Transmembrane and Tetratricopeptide repeat containing 4 is a protein that in humans is encoded by the TMTC4 gene. This protein crosses the plasma membrane 10 times, and resides in the ER lumen and cytosol. The predicted structure of the TMTC4 protein is a series of alpha-helices.

Gene 

TMTC4 is located on chromosome 13 at 13q32.3. The gene is flanked by ADP ribosylation factor 4 pseudogene 3 (ARF4P3) on the left, and ribosomal protein S26 pseudogene 47 (RPS26P47) on the right. TMTC4 spans 4043 bp and has a total of 23 exons.

mRNA 

TMTC4 has seven isoform variants, the most common being isoform 1 at 4043 bp.

The 5’ UTR for TMTC4 is short and in many of the shorter isoforms, portions of this untranslated region are cut. In comparison, the 3’ UTR is long and is often complete across the seven isoforms.

Protein

Physical properties 

The molecular weight for TMTC4 is 85.0 kdal, and there are no positive, negative, or neutral clusters of amino acids or charge runs exceeding the normal lengths. When looking at a distant ortholog (purple sea urchin) the molecular weight of TMTC4 is 85.5 kdal and there, again, are no charge runs, positive, negative or neutral clusters, or unusual spacings.  There are strong similarities in protein composition across species. The isoelectric point for the domain of unknown function (DUF 1736) is lower than that of the protein overall.

Domains 

TMTC4 has ten transmembrane regions, all of them spaced within the first half of the protein.

TMTC4 is layered with tetratricopeptide (TPR) repeat sequences that are a part of the TPR superfamily of proteins. DUF1736 is present upstream of the TPR region.  A seven residue repeat (SRR) is located toward the end of the protein, and it is thought to encode a coiled-coil structure. Another member of the TPR family, PFTA (protein prenyltransferases alpha subunit repeat), is located within the protein’s TPR region and is believed to be involved in signal transduction and vesicular traffic regulation. LSPR coagulation factor V, also a repeat motif, is located within the TPR region, and is thought to be a central regulator of hemostasis.

Secondary structure 

TMTC4 takes on a series of alpha-helix structures, especially within the TPR region, though there are a minimal amount of beta-strand structures spaced throughout the beginning half of the protein.

Post-translational modifications 

There are four predicted nuclear localization signals, each tagging the protein for nuclear import. At the very end of the protein, however, there is a predicted ER retention signal which would prevent the protein from leaving the ER. The protein has three predicted N-glycosylation sites, potentially altering its structure and function and there are ten predicted phosphorylation sites, each a possible activation site for a regulatory mechanism.

Expression 

TMTC4 is expressed in all human tissues. The gene, however, is most highly expressed in the brain and in the spinal cord.

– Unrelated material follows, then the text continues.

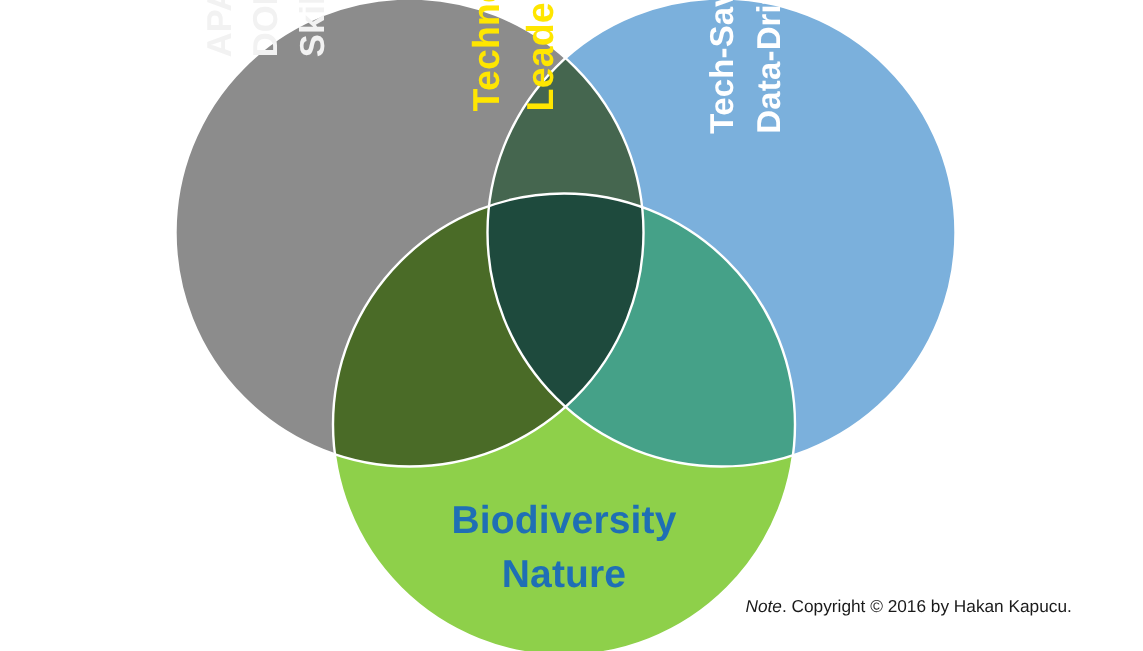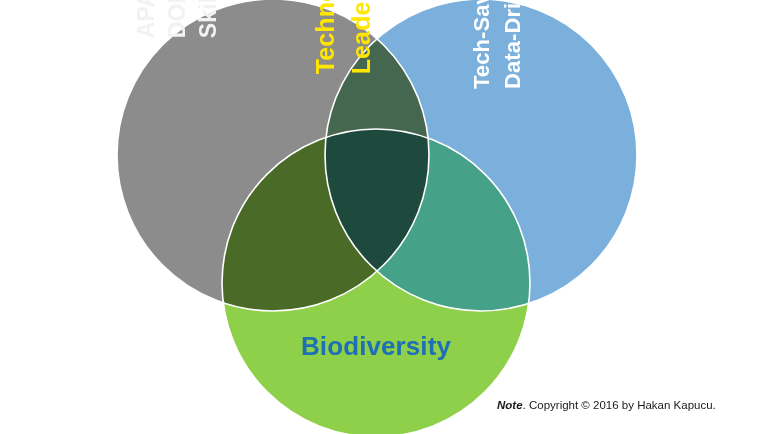"Nature" div.venn-label { html: none -> <div>Nature</div> }
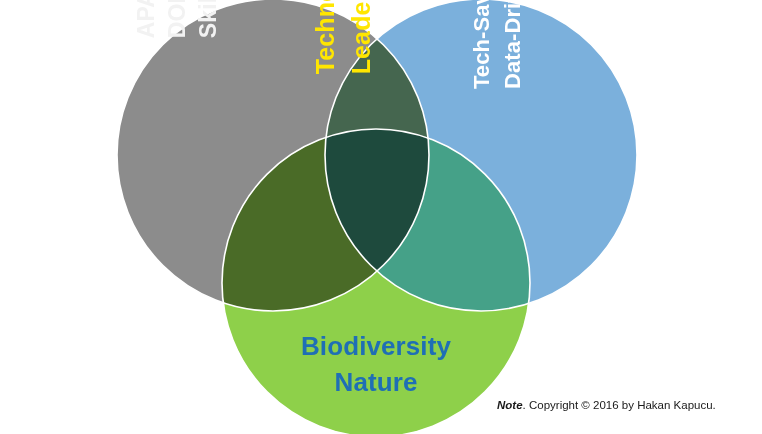"Note" #note-line .note-word { font-weight: bold -> normal }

Protein abundance seems to be lower than normal for TMTC4.

Regulation 

There is one possible promoter for the TMTC4 gene, located in the 5’ UTR but before the start of the coding sequence.

Function 

Currently the function of TMTC4 has not been characterized.

Interacting proteins 

Possible interacting proteins are NRG1, PEX19, HERC3, TXNDC15, and COL1A1 . All of these were detected through affinity chromatography.

Homology

Orthologs 

Ortholog space for TMTC4 spans a large portion of evolutionary time. TMTC4 is present in mammals, reptiles, amphibians, birds, fish, and invertebrates. It is not present in plants, bacteria, archaea, or fungi.

Paralogs 

Paralog space for TMTC4 spans the gene family TMTC. There are four genes in this gene family: TMTC1, TMTC2, TMTC3, and TMTC4. TMTC1 and TMTC3 split from TMTC4 about 1200 million years ago, while TMTC2 split from TMTC4 1400 million years ago. Both of these events happened somewhere between invertebrates and plants.